Gian's Database Security Blog

No doubt about it, using a command line interface to get things done is easy and efficient if you know how to use it. For something as comprehensive as the OCI Command Line Interface (oci-cli), figuring out what those commands are can be a little time consuming. My goal for this post is to give you a jump-start with some of these commands, specifically around registering Data Safe targets. I will assume that you already have oci-cli setup; if you don’t, take a look at this Quickstart guide.
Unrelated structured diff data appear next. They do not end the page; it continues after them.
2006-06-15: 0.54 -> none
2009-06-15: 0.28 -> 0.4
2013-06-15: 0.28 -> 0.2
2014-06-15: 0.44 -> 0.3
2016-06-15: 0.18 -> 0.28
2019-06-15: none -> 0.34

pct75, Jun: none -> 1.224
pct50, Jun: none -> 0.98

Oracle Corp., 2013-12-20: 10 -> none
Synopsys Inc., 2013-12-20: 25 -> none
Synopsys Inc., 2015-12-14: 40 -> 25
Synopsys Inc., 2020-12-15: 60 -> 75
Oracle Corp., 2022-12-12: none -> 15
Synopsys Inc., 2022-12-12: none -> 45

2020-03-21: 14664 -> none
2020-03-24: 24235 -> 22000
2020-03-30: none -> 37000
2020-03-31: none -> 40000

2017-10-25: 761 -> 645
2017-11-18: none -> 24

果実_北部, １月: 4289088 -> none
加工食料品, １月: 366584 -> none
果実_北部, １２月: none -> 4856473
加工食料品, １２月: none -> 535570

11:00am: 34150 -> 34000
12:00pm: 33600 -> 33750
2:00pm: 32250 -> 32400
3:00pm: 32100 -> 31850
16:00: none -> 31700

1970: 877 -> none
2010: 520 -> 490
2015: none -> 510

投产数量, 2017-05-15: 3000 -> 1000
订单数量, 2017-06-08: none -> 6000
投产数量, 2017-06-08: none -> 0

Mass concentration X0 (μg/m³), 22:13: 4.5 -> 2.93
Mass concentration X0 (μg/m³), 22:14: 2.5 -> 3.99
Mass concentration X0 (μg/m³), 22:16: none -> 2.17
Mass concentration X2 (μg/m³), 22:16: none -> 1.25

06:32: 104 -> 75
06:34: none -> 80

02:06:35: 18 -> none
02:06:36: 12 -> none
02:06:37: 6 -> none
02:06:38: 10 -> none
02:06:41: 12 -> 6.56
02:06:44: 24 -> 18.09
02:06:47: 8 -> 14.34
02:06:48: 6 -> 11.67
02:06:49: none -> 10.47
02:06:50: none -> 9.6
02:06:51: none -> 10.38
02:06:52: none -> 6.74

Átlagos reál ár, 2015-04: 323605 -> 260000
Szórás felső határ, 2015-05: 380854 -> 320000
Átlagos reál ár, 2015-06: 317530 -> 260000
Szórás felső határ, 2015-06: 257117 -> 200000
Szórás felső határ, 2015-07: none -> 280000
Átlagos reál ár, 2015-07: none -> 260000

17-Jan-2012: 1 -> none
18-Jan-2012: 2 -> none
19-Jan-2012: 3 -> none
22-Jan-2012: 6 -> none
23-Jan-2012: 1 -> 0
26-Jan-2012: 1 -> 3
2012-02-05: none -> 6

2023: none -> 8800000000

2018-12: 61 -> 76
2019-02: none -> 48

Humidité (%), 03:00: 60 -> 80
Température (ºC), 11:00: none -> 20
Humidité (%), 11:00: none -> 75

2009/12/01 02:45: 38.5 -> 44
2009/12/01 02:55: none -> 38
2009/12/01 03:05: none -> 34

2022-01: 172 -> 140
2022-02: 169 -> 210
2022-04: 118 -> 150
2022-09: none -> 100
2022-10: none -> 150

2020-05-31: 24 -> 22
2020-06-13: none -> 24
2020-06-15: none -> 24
Lets look at the command we’re going to need, then I’ll break some of the key components of it:

oci data-safe target-database create --compartment-id <your_compartment_ocid>  --database-details file://database-details.json --connection-option file://connection-option.json --credentials file://credentials.json

The only required parameters of that command are –compartment-id and –database-details. With the exception of –compartment-id, all the parameters I used are defined as “complex type” parameters and as such require you to provide the necessary information in json files. Use the following four commands to generate the sample json files which you can populate with information specific to your environment:

oci data-safe target-database create --generate-param-json-input database-details > database-details.json
oci data-safe target-database create --generate-param-json-input connection-option > connection-option.json
oci data-safe target-database create --generate-param-json-input credentials > credentials.json
oci data-safe target-database create --generate-param-json-input tls-config > tls-config.json

The database-details.json was probably the most challenging one to complete because finding what the supported values for “infrastructureType” wasn’t as straightforward as I would have hoped. So, in the spirit of the jump-start, detailed information about this file and related parameters can be found in the API reference guide here. The raw sample file looks like this:


[
"This parameter should actually be a JSON object rather than an array - pick one of the following object variants to use",
{
"autonomousDatabaseId": "string",
"databaseType": "AUTONOMOUS_DATABASE",
"infrastructureType": "string"
},
{
"databaseType": "DATABASE_CLOUD_SERVICE",
"dbSystemId": "string",
"infrastructureType": "string",
"listenerPort": 0,
"serviceName": "string",
"vmClusterId": "string"
},
{
"databaseType": "INSTALLED_DATABASE",
"infrastructureType": "string",
"instanceId": "string",
"ipAddresses": [
"string",
"string"
],
"listenerPort": 0,
"serviceName": "string"
}
]

The file I used for my database looks something like this:

{
"databaseType": "DATABASE_CLOUD_SERVICE",
"dbSystemId": "ocid1.dbsystem.oc1.phx.anyh.....................6a",
"infrastructureType": "ORACLE_CLOUD",
"listenerPort": 1521,
"serviceName": "pdb1.privatesubnet.vcn123.oraclevcn.com"
}

You may have noticed that my database was running on a private subnet in OCI and as such I had to create a Private Endpoint to allow the Data Safe service to connect to the target. Steps to accomplish that in the OCI Console can be found here, but here is the oci-cli command used to get that done (note that there are route and security list rule changes that need to be made before your Private Endpoint is really usable):

oci data-safe private-endpoint create --compartment-id ocid1.compartment.oc1..aaaaa................5jq --display-name "GFS Private Endpoint" --subnet-id ocid1.subnet.oc1.phx.aaaaa..........kqa --vcn-id ocid1.vcn.oc1.phx.ama.............aaq

Lastly, here are a few additional points to help you get started:

• If you are not using Autonomous Database, you need to create an account at the PDB level of the database and grant it necessary roles and privileges. Documentation for that can be found here.
• The password for said service account needs to have a password of 14 characters or more.